# Dylans White's Black & White Photography



## [Dillz] (Mar 11, 2012)

Your thoughts are welcomed!  
ill post more as time goes on.


----------



## digital flower (Mar 11, 2012)

Very nice set of images :thumbup::thumbup:


----------



## bobnr32 (Mar 11, 2012)

Great variety in your work!


----------



## Stanza (Mar 11, 2012)

I like! But I think the first image it is too blury the skin, and it looks good but not in the lips...


----------



## Johnnie (Mar 11, 2012)

Nice set of images. Well done!


----------



## CCericola (Mar 11, 2012)

#1, the skin smoothing was overdone so much that it makes the skin look muddy. For the photos of the guys you need to bring back some of the highlights. They look imbalanced.


----------



## Derrel (Mar 11, 2012)

Great to see you back here on TPF,DW!! Your abilities and photographic sensibilities appear to have increased substantially since I last saw your work. I am really looking forward to seeing more of your photos.


----------



## [Dillz] (Mar 11, 2012)

Thanks a lot everyone!

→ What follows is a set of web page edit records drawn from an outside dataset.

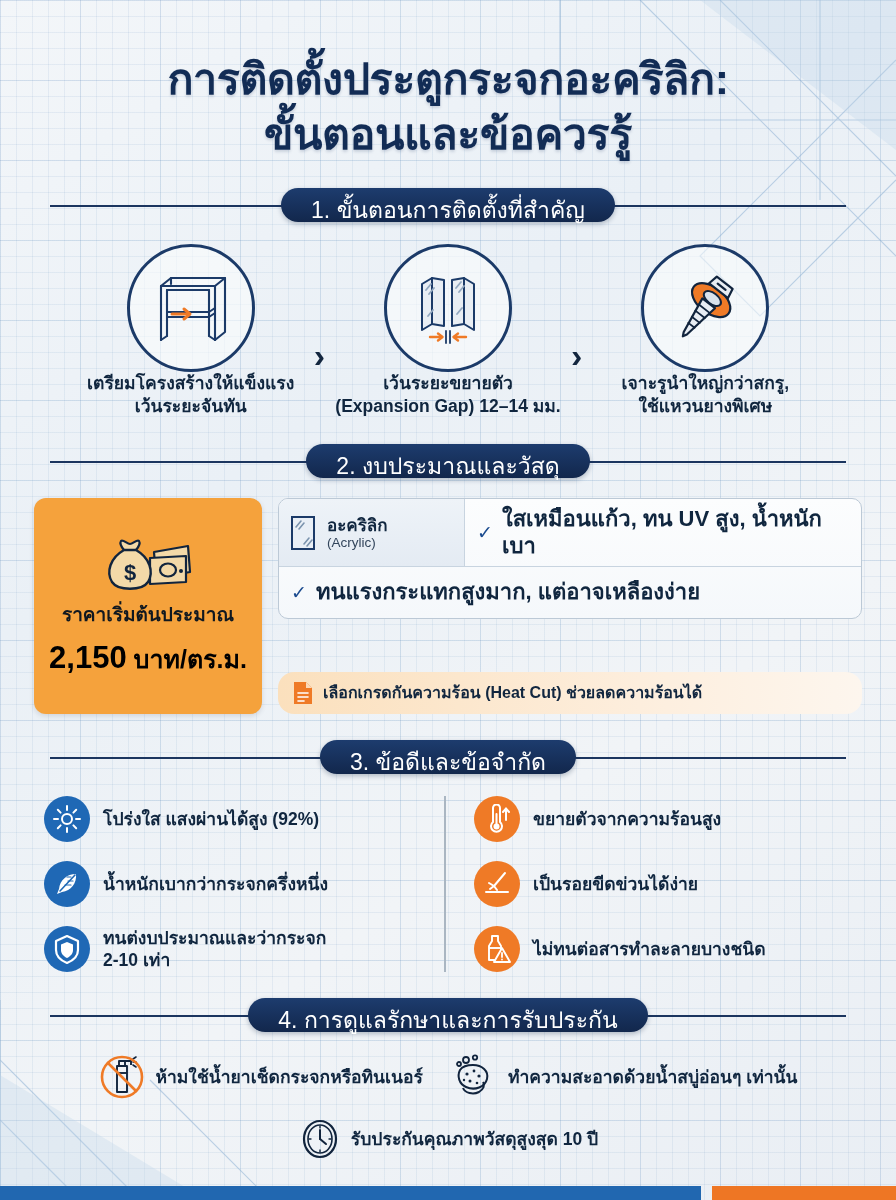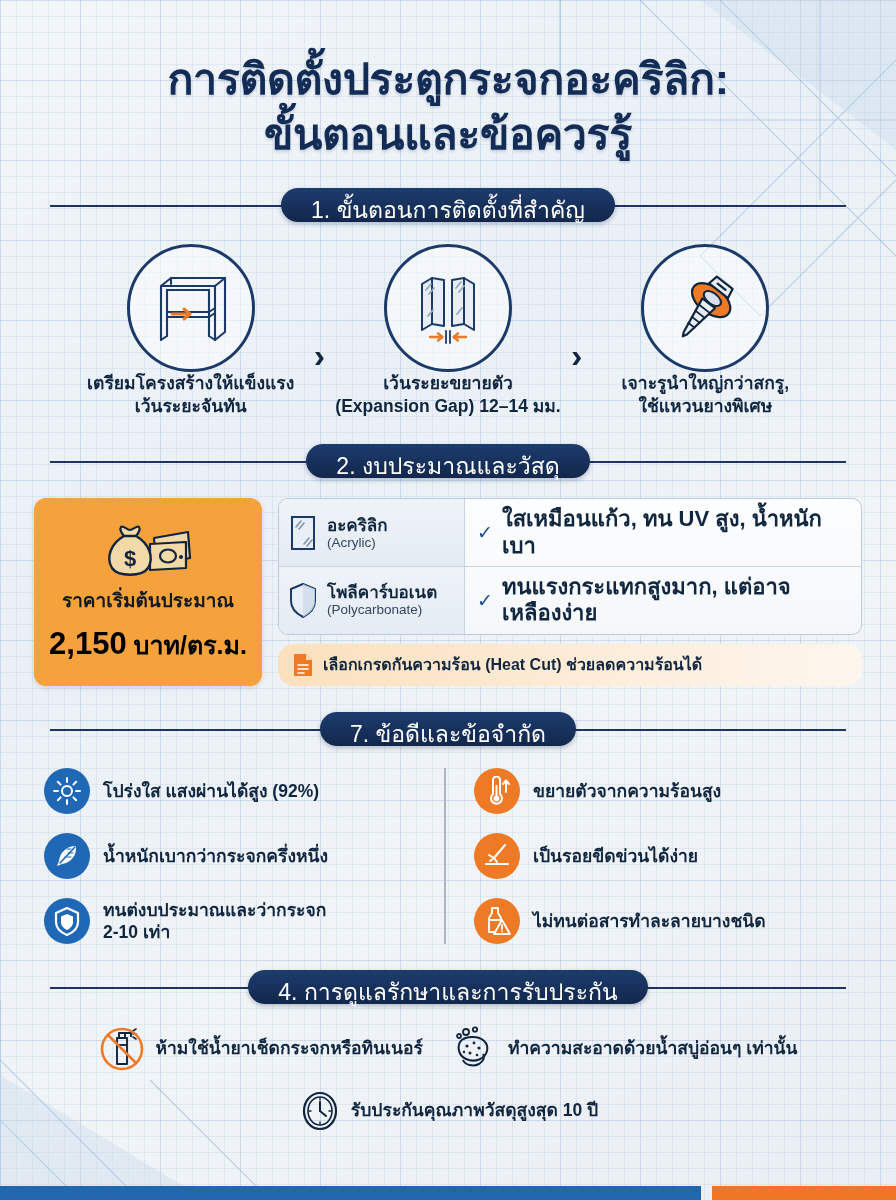--- a/index.html
+++ b/index.html
@@ -183,7 +183,7 @@
   }
   .price-value .big { font-size: 31px; }
 
-  .mat-col { flex: 1; display: flex; flex-direction: column; }
+  .mat-col { flex: 1; display: flex; flex-direction: column; gap: 44px; }
   .mat-table {
     border: 1.5px solid #bcc9d6;
     border-radius: 10px;

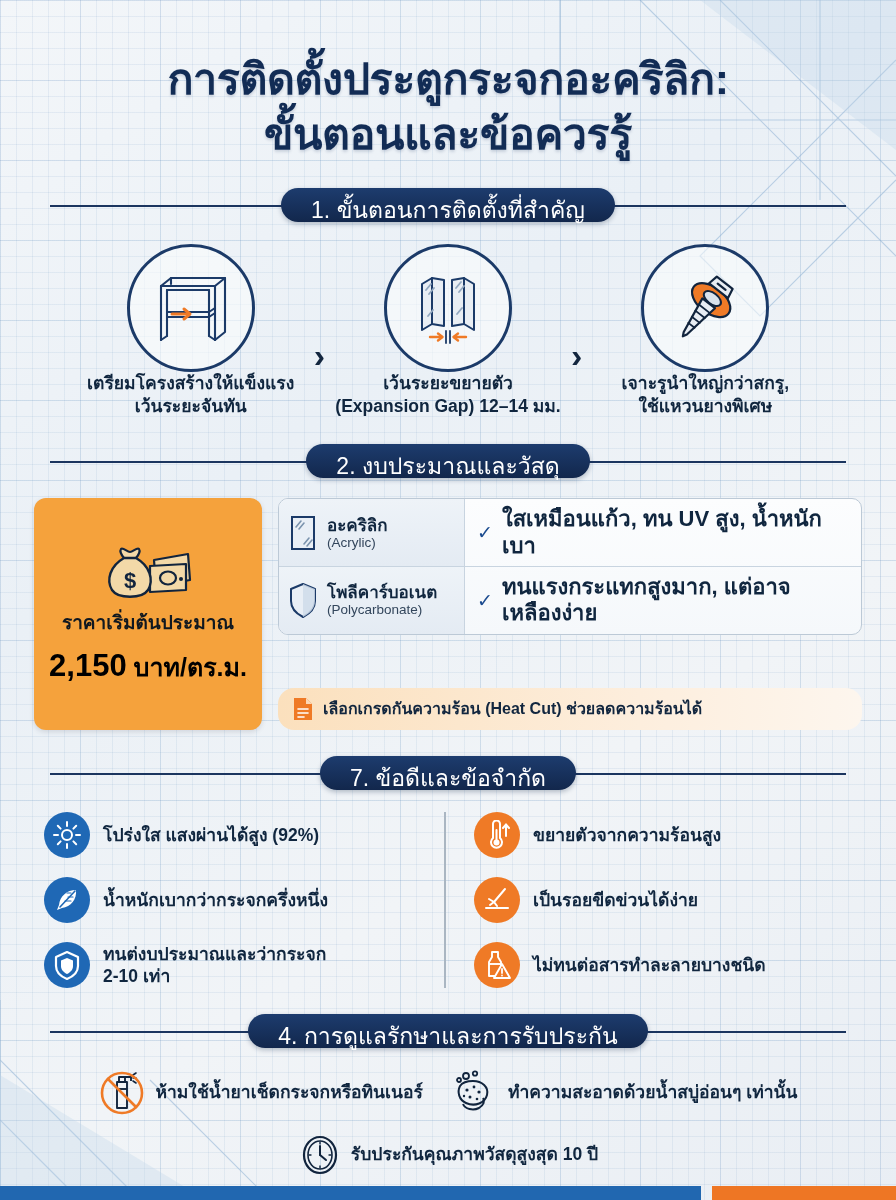--- a/index.html
+++ b/index.html
@@ -449,16 +449,6 @@
         </div>
 
         <div class="mat-row">
-          <div class="mat-name">
-            <svg width="30" height="38" viewBox="0 0 30 38">
-              <path d="M15 3 L27 8 L27 20 C27 28 21 33 15 36 C9 33 3 28 3 20 L3 8 Z" fill="#e9eff6" stroke="#1b3a68" stroke-width="2" stroke-linejoin="round"></path>
-              <path d="M15 3 L27 8 L27 20 C27 28 21 33 15 36 Z" fill="#cfdcea" opacity="0.85"></path>
-            </svg>
-            <div class="mat-name-text">
-              <div class="mat-th">โพลีคาร์บอเนต</div>
-              <div class="mat-en">(Polycarbonate)</div>
-            </div>
-          </div>
           <div class="mat-desc">
             <span class="check">✓</span>
             <span class="mat-desc-text">ทนแรงกระแทกสูงมาก, แต่อาจเหลืองง่าย</span>

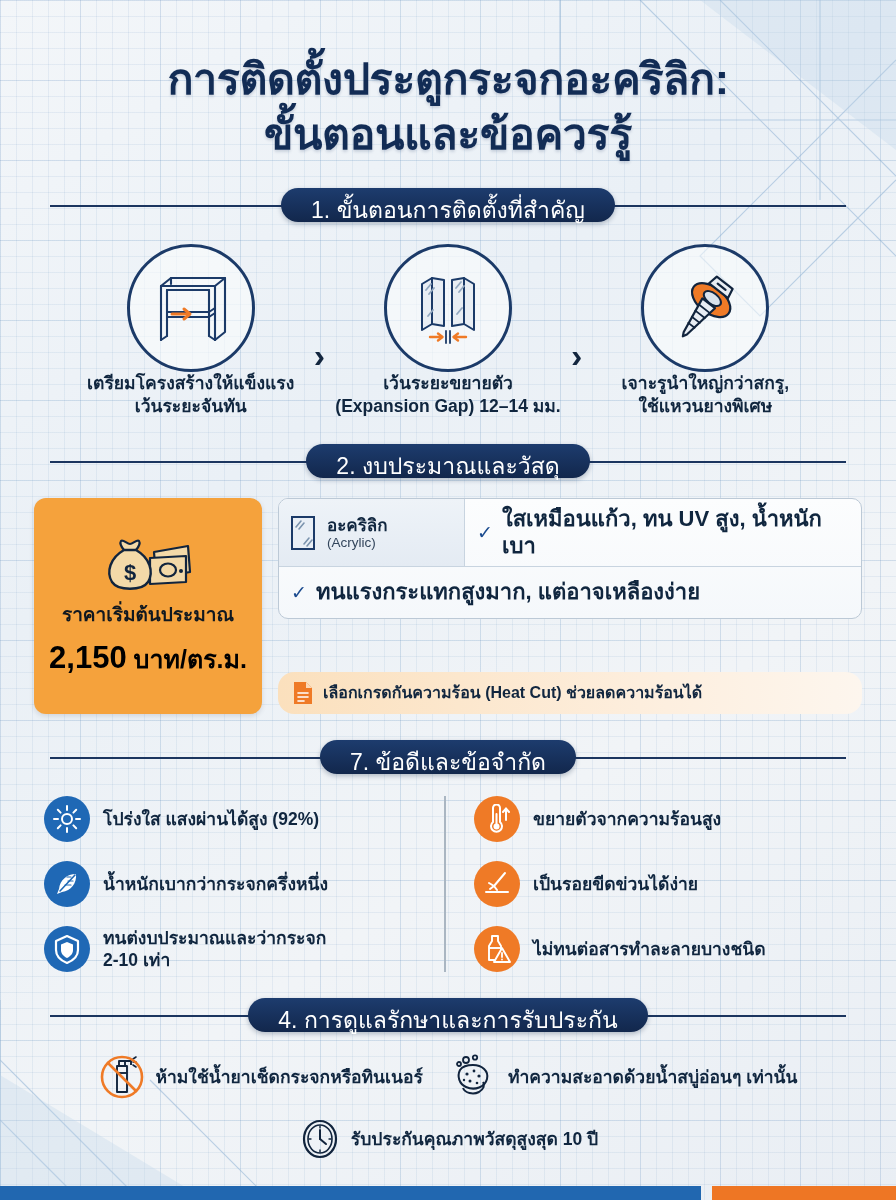--- a/index.html
+++ b/index.html
@@ -472,7 +472,7 @@
   </div>
 
   <div class="sec-head">
-    <div class="sec-pill">7. ข้อดีและข้อจำกัด</div>
+    <div class="sec-pill">3. ข้อดีและข้อจำกัด</div>
   </div>
 
   <div class="proscons">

On the first image, that was taken at like my 2nd shoot ever and I should go back and re-edit it.  Thanks for all the feedback!


----------



## Frequency (Mar 12, 2012)

Excellent set, beyond doubt!!! a set that is an asset


----------



## [Dillz] (Mar 14, 2012)

thank you!!


----------



## [Dillz] (May 12, 2012)

Here is a few more.


----------



## Derrel (May 12, 2012)

That rabbit head looks cool. There is something unsettling about the look of that bunny face...not sure why exactly...the nametag "makes" the shot, for me.


----------



## rexbobcat (May 12, 2012)

Nice. Some of them seem a little bit OOF though. Namely 3, 5, and 8. I could be wrong though.


----------



## Troutwind (May 16, 2012)

I agree with Derrel. You sidestepped into the surreal with the rabbit head with just a touch of whimsey. I like the convergance of the hallway behind the figure - frames it quite nicely. The light reflection in the eyes is kinda spooky. I like it.


----------